The last few years saw many changes ranging from remote work becoming standard to a lot of people grabbing the opportunity to embrace entrepreneurship. In fact, Americans alone started over 5 million new businesses in 2021.
While that kind of initiative is often good for the economy, it also means a lot of business owners learn the ropes the hard way. For example, many new business owners don’t know about the logistical benefits of freight consolidation for LTL shipments.
Are you wondering what benefits freight consolidation might have for your business now? Keep reading for an overview of what freight consolidation can potentially do for you.
What Is Freight Consolidation?
When small businesses send freight shipments, they’re often what the shipping industry refers to as less-than-truckload shipments. The shipment either lacks the weight or lacks the size to fill a truck.
Freight consolidation is when a shipper or a number of small businesses consolidate individual shipments to fill a truck to capacity. As a rule, the shipments are all destined to land in a specific geographic area. On arrival, the individual shipments can move on to their final destination through local delivery services.
Of course, any shipping service will want clear records of consolidation. They might use something like LoadPilot Freight Broker software to arrange and track the shipments.
The same principle applies in the logistics industry when talking about cargo containers. Businesses can consolidate shipments coming from overseas into one container. Once the container arrives, the contents can get divided up and sent on to their final locations.
With the essentials of freight consolidation out of the way, let’s move on to the benefits of shipping freight this way.
Cut Down on Shipping Costs
When a small business must ship more than, for example, the post office will accept, they must turn to freight shippers. The problem that many small businesses face is that it costs a lot to send shipments that don’t actually fill the trailer of a truck.
You can pay for the truck to go anyway, but you pay the full rate. With freight consolidation, other freight goes into the same truck. The upside is that the cost gets spread out among more businesses. Your freight still gets where you need it to go, but you catch a break on the overall price for it.
If you send out regular shipments to the same locations and know other businesses that do the same, you can potentially negotiate a better deal by setting up a recurring delivery schedule of consolidated freight.
Less Chance of Damage
Nothing can completely eliminate the chances of damage during freight shipments. Those trucks travel on public roads and accidents remain a possibility.
Of course, the biggest risk factor for damage isn’t usually a vehicle accident. Handling causes damage more often than almost anything else. Every time your shipment passes from one truck to another or through a warehouse, the chances of incidental damage go up and up.
When you consolidate shipments, though, you dramatically reduce the number of times your freight gets handled. In most cases, it goes onto the truck and doesn’t leave it again until it arrives at its final destination. Keeping it on the truck until arrival can keep your freight intact.
At that point, the freight is, as often as not, broken down from the pallet and sent on to recipients piecemeal.
Happier Customers
Freight consolidation isn’t a direct street to happier customers, but it gets you there all the same. If you regularly use freight consolidation to reduce your shipping costs, you can pass some of those savings on to your regular customers. Everyone loves getting a discount.
If you can establish a routine shipment schedule with other businesses interested in consolidated freight shipments, your shipments become more reliable. Most customers appreciate shipments that arrive on a predictable schedule.
No customer likes a damaged shipment. It’s almost always a hassle for them, often delaying their own customers. It’s a hassle for you in replacing the damaged goods and trying to recoup the loss from the shippers.
If freight consolidation reduces the amount of freight that arrives damaged, you can expect happier customers.
Better Visibility
Another advantage of consolidated freight is better shipment visibility. If you know that a shipment is left in a specific truck and won’t exist in that truck until arrival, tracking becomes much more reliable. Many shippers provide GPS location updates, which lets you see where a shipment is and if it’s on time.

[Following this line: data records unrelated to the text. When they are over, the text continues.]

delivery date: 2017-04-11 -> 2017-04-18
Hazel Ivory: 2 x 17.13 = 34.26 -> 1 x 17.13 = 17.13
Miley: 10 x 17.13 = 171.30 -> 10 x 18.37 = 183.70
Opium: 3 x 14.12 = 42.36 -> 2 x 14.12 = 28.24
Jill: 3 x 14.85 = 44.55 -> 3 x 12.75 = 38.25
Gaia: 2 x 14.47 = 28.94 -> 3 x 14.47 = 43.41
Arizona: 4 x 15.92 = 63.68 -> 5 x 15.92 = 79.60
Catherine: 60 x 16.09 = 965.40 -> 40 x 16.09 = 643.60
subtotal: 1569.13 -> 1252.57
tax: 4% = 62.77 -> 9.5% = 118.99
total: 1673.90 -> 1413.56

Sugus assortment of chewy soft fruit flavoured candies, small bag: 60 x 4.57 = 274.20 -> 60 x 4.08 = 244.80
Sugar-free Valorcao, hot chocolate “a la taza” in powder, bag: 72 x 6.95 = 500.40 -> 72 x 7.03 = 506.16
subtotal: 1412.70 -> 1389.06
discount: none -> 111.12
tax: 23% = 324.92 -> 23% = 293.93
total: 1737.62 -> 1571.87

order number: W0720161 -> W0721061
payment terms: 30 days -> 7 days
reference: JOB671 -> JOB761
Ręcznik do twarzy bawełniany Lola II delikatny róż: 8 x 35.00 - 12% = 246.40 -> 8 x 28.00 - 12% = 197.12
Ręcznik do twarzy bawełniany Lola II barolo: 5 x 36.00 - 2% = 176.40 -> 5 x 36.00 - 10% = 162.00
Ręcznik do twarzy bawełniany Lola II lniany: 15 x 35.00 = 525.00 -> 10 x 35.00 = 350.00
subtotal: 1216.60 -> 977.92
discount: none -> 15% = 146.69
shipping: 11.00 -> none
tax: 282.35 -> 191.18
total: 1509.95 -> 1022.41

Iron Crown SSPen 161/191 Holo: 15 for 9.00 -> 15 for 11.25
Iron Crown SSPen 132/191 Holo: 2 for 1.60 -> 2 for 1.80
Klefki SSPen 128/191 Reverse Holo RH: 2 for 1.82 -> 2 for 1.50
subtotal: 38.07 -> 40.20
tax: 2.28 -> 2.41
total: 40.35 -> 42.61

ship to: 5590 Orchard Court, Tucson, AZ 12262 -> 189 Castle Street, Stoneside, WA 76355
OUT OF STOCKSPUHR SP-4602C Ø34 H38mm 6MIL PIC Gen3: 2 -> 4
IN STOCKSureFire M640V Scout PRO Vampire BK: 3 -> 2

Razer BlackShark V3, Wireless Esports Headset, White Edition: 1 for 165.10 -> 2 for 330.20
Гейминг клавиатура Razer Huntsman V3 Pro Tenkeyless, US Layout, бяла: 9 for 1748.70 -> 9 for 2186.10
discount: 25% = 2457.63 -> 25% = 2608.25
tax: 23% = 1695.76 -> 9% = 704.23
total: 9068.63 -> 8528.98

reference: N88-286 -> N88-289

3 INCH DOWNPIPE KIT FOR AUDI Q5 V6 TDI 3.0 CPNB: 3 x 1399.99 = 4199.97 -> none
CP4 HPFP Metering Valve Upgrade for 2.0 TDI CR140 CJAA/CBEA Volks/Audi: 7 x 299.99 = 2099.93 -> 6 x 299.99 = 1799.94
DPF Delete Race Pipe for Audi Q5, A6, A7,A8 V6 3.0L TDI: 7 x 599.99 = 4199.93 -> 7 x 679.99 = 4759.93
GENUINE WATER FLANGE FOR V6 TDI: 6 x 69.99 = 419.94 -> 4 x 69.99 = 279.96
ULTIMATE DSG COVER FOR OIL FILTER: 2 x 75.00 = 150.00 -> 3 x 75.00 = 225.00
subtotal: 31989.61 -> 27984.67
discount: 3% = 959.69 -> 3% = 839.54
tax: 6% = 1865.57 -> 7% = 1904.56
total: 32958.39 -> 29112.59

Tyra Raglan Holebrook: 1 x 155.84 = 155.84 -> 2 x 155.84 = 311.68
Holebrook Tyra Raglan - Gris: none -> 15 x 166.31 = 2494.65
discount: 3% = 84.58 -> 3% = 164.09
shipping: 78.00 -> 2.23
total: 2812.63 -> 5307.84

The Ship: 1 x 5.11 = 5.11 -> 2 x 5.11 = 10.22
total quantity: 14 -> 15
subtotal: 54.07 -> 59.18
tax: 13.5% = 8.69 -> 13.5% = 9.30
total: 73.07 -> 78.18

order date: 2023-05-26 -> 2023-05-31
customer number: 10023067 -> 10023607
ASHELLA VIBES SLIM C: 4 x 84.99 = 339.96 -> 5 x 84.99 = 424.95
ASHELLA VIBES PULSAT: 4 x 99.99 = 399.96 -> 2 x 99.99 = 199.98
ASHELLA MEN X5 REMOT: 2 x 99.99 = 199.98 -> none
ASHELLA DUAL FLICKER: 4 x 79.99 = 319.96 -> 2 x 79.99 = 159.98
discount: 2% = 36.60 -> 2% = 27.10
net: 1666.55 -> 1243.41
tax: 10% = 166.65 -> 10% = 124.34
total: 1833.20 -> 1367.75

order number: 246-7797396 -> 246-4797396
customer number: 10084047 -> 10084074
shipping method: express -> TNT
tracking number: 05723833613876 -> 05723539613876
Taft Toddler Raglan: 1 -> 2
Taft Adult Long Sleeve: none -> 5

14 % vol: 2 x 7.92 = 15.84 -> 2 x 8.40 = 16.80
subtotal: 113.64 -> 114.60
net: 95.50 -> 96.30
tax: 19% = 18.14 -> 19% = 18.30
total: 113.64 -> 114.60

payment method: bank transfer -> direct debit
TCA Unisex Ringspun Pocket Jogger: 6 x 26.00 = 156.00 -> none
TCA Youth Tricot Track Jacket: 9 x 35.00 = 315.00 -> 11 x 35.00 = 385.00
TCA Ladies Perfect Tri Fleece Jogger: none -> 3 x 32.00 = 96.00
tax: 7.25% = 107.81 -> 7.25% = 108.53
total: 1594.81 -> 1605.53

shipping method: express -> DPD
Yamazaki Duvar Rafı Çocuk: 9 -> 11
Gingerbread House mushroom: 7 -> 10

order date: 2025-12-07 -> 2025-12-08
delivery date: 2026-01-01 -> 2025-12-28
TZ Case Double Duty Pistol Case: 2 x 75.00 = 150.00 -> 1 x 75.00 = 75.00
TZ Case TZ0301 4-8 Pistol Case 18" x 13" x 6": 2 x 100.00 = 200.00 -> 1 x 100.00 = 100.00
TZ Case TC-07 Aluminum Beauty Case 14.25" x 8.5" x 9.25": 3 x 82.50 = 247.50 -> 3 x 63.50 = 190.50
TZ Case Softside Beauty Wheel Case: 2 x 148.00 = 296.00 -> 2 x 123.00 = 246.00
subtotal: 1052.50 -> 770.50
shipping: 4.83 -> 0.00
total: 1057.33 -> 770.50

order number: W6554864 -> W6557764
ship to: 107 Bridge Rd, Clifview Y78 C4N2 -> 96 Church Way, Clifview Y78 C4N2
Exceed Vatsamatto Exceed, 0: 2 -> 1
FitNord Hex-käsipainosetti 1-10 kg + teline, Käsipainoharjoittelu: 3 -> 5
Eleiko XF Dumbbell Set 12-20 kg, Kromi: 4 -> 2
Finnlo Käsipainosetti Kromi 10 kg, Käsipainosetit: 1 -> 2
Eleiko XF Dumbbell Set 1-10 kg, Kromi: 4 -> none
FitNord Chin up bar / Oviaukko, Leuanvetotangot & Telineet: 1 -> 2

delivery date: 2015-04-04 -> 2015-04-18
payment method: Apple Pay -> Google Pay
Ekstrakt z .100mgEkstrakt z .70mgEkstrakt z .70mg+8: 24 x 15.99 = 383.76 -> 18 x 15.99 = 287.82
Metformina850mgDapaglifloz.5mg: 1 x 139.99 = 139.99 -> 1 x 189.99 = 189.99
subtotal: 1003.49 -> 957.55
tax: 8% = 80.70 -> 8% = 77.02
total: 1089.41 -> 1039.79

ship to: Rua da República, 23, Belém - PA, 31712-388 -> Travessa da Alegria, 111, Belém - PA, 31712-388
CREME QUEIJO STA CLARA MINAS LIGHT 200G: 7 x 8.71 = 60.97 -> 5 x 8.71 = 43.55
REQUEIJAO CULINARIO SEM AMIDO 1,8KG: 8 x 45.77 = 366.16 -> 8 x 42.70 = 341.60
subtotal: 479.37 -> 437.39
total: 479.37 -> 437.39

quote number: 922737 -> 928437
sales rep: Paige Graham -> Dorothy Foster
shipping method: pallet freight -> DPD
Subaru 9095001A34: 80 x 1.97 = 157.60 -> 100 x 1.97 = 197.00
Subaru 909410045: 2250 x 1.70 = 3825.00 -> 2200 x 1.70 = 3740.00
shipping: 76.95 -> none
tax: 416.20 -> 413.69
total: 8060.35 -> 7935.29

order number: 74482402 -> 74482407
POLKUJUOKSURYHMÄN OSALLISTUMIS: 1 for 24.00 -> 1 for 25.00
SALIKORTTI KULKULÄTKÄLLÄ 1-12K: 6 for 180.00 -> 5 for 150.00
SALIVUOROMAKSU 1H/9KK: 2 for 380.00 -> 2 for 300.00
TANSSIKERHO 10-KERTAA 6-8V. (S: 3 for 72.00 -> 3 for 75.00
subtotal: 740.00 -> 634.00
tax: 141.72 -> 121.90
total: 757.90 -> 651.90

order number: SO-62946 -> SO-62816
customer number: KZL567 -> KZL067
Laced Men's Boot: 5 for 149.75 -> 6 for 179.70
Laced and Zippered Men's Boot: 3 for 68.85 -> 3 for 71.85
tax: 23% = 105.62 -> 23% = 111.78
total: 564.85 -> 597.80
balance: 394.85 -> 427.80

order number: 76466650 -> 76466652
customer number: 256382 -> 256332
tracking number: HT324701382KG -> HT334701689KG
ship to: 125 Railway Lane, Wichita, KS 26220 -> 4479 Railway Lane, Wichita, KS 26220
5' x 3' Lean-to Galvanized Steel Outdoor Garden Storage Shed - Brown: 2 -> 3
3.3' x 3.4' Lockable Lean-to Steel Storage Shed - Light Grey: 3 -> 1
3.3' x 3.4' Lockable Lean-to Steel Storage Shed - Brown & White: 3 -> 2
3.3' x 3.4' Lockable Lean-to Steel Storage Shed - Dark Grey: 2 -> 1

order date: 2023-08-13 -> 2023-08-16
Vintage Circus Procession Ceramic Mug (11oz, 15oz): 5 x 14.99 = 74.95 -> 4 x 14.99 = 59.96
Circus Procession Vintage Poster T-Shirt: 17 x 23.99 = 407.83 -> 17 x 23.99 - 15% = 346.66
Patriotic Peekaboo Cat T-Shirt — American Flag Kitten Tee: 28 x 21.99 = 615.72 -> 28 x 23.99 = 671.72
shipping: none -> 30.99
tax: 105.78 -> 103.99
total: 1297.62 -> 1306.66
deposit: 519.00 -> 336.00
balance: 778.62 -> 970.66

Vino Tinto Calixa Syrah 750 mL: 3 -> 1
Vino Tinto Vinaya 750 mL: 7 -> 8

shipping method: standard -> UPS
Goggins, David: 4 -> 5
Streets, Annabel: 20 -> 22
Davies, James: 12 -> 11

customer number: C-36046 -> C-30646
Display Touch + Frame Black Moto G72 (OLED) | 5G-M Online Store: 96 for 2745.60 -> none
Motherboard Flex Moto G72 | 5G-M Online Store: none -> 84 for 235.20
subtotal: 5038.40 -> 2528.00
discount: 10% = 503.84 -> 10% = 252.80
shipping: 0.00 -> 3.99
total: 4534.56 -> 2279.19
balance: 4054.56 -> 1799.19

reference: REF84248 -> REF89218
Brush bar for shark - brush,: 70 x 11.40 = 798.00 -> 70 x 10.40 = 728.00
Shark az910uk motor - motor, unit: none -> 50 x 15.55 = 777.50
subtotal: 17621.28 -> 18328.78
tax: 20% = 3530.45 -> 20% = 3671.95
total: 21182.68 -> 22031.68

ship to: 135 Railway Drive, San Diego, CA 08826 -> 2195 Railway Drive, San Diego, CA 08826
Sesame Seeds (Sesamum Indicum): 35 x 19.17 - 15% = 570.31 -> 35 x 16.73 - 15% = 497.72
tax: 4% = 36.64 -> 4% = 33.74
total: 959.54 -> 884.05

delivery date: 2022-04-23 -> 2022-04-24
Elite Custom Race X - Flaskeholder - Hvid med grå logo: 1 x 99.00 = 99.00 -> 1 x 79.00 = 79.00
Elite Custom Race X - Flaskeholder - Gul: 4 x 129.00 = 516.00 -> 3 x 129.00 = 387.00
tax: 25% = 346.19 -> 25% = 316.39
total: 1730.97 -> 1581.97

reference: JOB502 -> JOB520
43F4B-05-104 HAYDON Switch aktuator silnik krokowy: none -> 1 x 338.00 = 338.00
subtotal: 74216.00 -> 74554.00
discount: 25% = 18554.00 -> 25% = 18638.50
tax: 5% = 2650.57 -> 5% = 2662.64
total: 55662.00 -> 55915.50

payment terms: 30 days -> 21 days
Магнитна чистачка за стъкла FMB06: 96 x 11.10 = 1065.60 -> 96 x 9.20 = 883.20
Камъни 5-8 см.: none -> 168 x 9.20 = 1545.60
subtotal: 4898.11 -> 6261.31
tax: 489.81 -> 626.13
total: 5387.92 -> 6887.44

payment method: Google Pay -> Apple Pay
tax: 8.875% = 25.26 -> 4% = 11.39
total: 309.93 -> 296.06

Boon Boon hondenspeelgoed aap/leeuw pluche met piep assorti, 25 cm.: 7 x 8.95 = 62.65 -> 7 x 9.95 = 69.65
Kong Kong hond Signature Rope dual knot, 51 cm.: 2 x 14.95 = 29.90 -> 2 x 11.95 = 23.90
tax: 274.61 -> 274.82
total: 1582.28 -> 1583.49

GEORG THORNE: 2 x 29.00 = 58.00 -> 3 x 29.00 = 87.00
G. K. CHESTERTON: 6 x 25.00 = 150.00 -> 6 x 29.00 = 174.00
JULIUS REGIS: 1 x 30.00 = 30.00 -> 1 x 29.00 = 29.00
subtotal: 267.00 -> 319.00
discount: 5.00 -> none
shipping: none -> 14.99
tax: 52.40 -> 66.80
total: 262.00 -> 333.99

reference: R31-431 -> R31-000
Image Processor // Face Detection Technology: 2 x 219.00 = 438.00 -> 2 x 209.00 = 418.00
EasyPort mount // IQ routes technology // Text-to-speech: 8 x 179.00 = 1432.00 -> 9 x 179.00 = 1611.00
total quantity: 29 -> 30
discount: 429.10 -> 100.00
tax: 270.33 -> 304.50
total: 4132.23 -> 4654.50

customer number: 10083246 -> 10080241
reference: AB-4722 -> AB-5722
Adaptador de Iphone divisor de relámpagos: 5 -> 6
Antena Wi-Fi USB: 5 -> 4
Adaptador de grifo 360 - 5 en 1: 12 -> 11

Just as importantly, you can provide that same information to your customers. They can watch the updates, rather than contact you.
If something does delay the shipment, they find out about it from the tracking. The delay comes as less of a shock and gives everyone a chance to formulate a plan for dealing with the problem.
The visibility also helps you reinforce your credibility with your customers. If you say that the freight is left on a given date, the tracking should back you up.
Every time you hold up your end of the bargain by sending shipments on time, the more your customers will trust you. That trust can prove invaluable when you must ask a customer to take something on faith.
For example, let’s say that something goes catastrophically wrong and a shipment gets severely damaged. If the customer trusts you, you can assure them that you’ll send replacements as fast as possible and they’ll believe you.
Freight Consolidation and You
Freight consolidation is one of the strategic decisions that small businesses make because it offers so many potential benefits.
Saving money on your shipping is the most obvious and often most immediately valuable benefit. Anything that reduces costs is typically good for small businesses.
It also reduces the risk of damage during shipping. That can save you money and help make your customers happier.
You can also, potentially, work out a more predictable schedule and boost shipment visibility. Both of those can make your customers happier and improve trust.